Feralless Games: I played The Long Dark, The Infected, SCUM, Green Hell, Valheim. While they are all great games, at some point I started searching for a more grounded survival game. A game where you would be in the woods with nothing and could only use the resources you find in the wilderness. I believe I found that game: Wild Side. The only problem was that it wasn’t out and after a while, I noticed that the project wasn’t coming out anytime soon. That was the moment where I started to do my own research on open-world games. I opened Unity and started the project.

H: I started following Wild Side on FB roughly…100 years ago – even wrote a piece on the whole lack of details/dead status they had going on for a while. This updated trailer they released, I dunno how I feel about it. Feels like a different vibe. Any thoughts?

FG: Yes, definitely. I was so amazed by the original scene, where the player was sitting by the fire and sharpening a stick. The game looked very nature driven and the atmosphere was amazing (according to the trailer). Now with the new trailer it doesn’t feel the same. Of course we don’t know if that first initial trailer was meant to be the actual gameplay or just cinematic.

Hashtag: The "no zombies, no modern tools, no electricity" is a pretty deliberate stance- it seems like we either get zombies or we get sci-fi tech, usually in space. Was that always the direction, or did you have to talk yourself out of adding those things at some point?


FG: No. My original idea was to create a grounded survival game. From the beginning, I made the decision that there wouldn’t be any pre-made tools to find or NPCs to interact with. The player would have to craft everything from nature’s resources. I had a temptation to add some “high loot” like a knife or an axe, but decided against it.
When I started “marketing” the game after 2 years of development I noticed that many survival games had zombies or a high-tech tree to create all sorts of constructions and items. As my game didn’t include those, I wanted to highlight it.

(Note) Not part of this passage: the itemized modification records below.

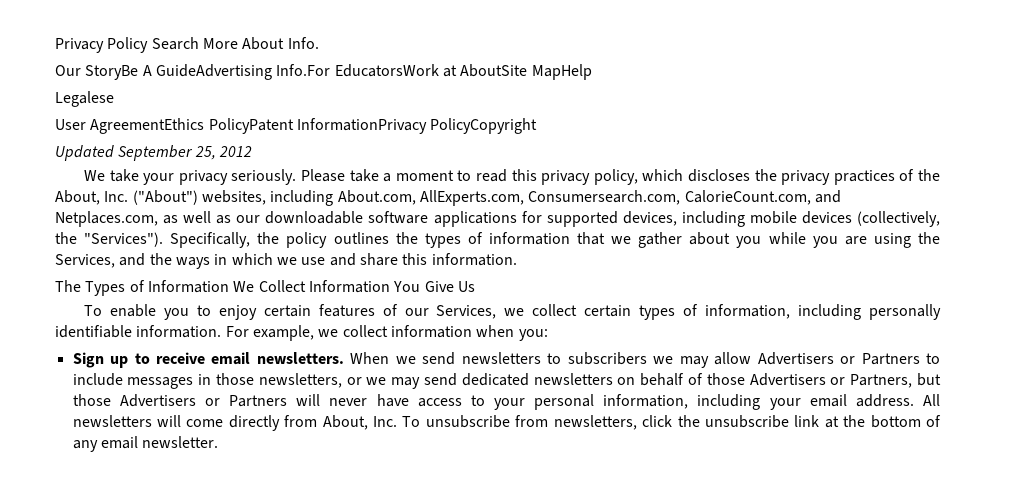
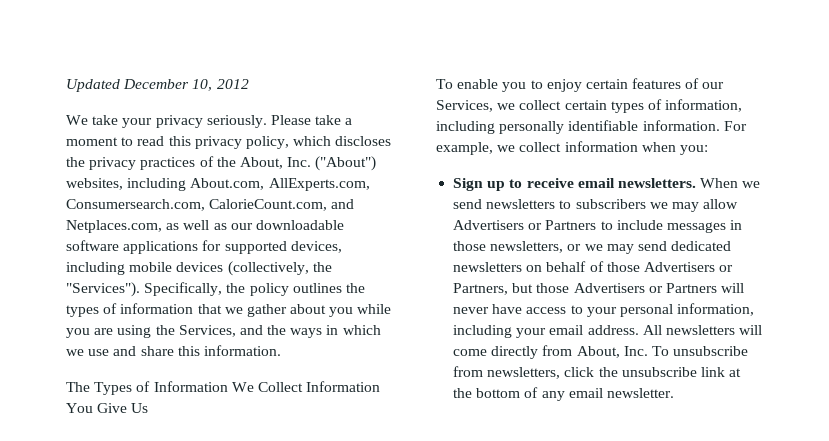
[55,37,319,53] [55,64,592,80] [55,91,114,107] [55,118,538,134] [55,145,216,161] Privacy Policy Search More About Info. // Our StoryBe A GuideAdvertising Info.For EducatorsWork at AboutSite MapHelp // Legalese // User AgreementEthics PolicyPatent InformationPrivacy PolicyCopyright // Updated September 25, -> [66,79,213,92] Updated December 10,

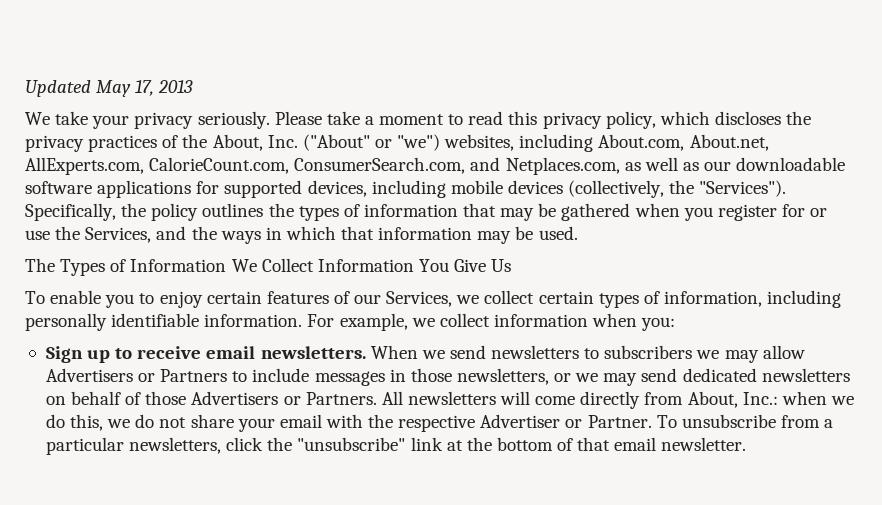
[123,79,249,91] December 10, 2012 -> [96,80,194,97] May 17, 2013
[315,156,377,171] [66,178,370,191] [66,199,328,211] ("About") websites, including About.com, AllExperts.com, Consumersearch.com, CalorieCount.com, -> [302,134,769,152] [25,157,466,175] ("About" or "we") websites, including About.com, About.net, AllExperts.com, CalorieCount.com, ConsumerSearch.com,
[224,304,392,317] [66,325,152,338] we gather about you while you are using -> [500,203,828,221] [25,230,50,240] may be gathered when you register for or use
[66,345,281,356] we use and share this information. -> [341,226,578,244] that information may be used.
[453,283,745,295] [453,303,755,317] [453,325,639,338] Partners, but those Advertisers or Partners will never have access to your personal information, including your email address. -> [305,392,377,405] Partners.
[623,346,648,356] Inc. -> [742,391,854,405] [45,414,652,432] Inc.: when we do this, we do not share your email with the respective Advertiser or Partner.
(484, 371) none -> [824,419,834,428] [45,437,124,455] a particular
[621,367,697,377] unsubscribe -> [297,437,406,451] "unsubscribe"
[541,391,565,401] any -> [577,437,611,451] that

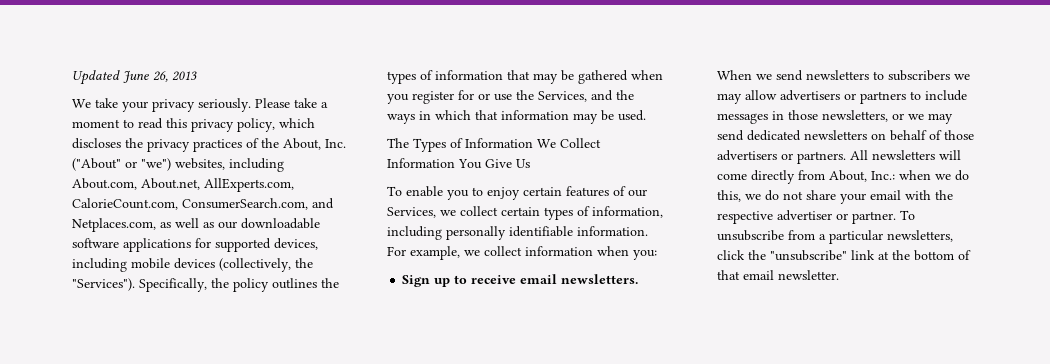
[96,80,155,97] May 17, -> [123,70,168,83] June 26,
[45,368,228,382] Advertisers or Partners -> [780,90,907,104] advertisers or partners
[191,391,377,405] Advertisers or Partners. -> [717,150,847,164] advertisers or partners.
[480,414,652,428] Advertiser or Partner. -> [777,210,897,224] advertiser or partner.

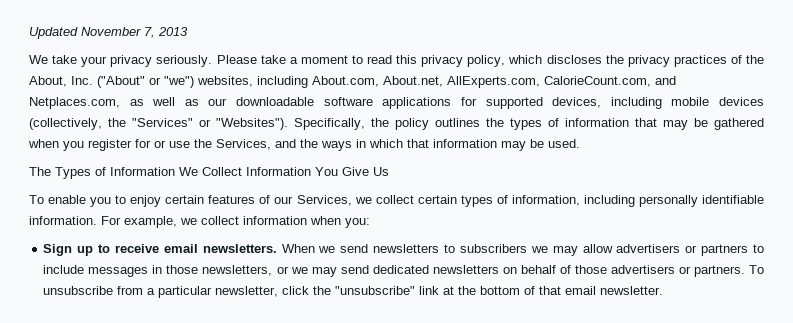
[123,70,168,83] June 26, -> [81,27,155,38] November 7,
[182,198,308,210] ConsumerSearch.com, -> (651, 81) none
[72,278,135,291] "Services"). -> [132,118,288,130] "Services" or "Websites").
[850,150,962,160] [717,170,970,184] [717,190,954,204] [717,210,897,224] All newsletters will come directly from About, Inc.: when we do this, we do not share your email with the respective advertiser or partner. -> (745, 271) none
[887,230,954,242] newsletters, -> [215,286,279,297] newsletter,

H: Zombies has definitely been a cornerstone of things for quite a while. My theory has always been that it’s the easiest/low effort way to explain this kinda “abrupt 180” to nothing. That lack of resources or primitive tools or what have you: just create that stylized “chaos and broken world” look, throw in some ambulatory corpses, and good-to-go. However! I love that I am seeing more bushcraft style titles, and more titles that have folks tread the line of being a poor choice away from tragedy.

Setup

Hashtag: Refreshing to be on an island with no plane crash! (Unless there is one and I missed it.) So you have a small backstory: betrayed, stranded, no rescue coming. How much does that framing actually matter to gameplay, or is it mostly flavor to justify the starting conditions?


FG: There are basically two ways to get onto the island. Dropping from the air or shipwrecking on the shore (or 3rd just spawning in without any explanation). As plane crashes are used quite often, I chose a kind of shipwreck. I’m not a story teller, but I wanted the game to have some sort of story (even a very thin one), but still a story. I wanted to create a narrative about how the player ends up on the island with absolutely nothing.

Hashtag: The page mentions an "optional guided start" but no long-term quests. Where's the line between giving new players a handhold and preserving that uncomfortable "figure it out yourself" feeling that makes primitive survival worthwhile?

FG: The optional guided start explains only the very basics of the game, but after that it’s up to the player to find food and a place to live. I have been getting feedback that some mechanics aren’t always clear and that’s why I have recorded the first 4 day video series (non-commentary) to help out if players feel they don’t know what to do. I want to keep that “figure it out yourself” mentality, because that gives the best reward.

H: I’ve spent a lot of time in this genre and in community roles -most recently as the community manager for The Infected – so I’ve seen a lot of player feedback firsthand. One recurring issue is how frustrated some players get when they have to rely on external resources (YouTube, wikis) just to understand core mechanics, especially compared to optional lookups like say, a boss strategy. Would that kinda push-back make you consider adjusting the in-game experience?

FG: The problem is that the game doesn’t know what the player would like to do. Solutions: The game could try to guess what the player is up to, but don’t know how. This would be hard to implement and would be quite annoying. The other thing would be to have a simple search bar for different issues and then the player could search for answers from there.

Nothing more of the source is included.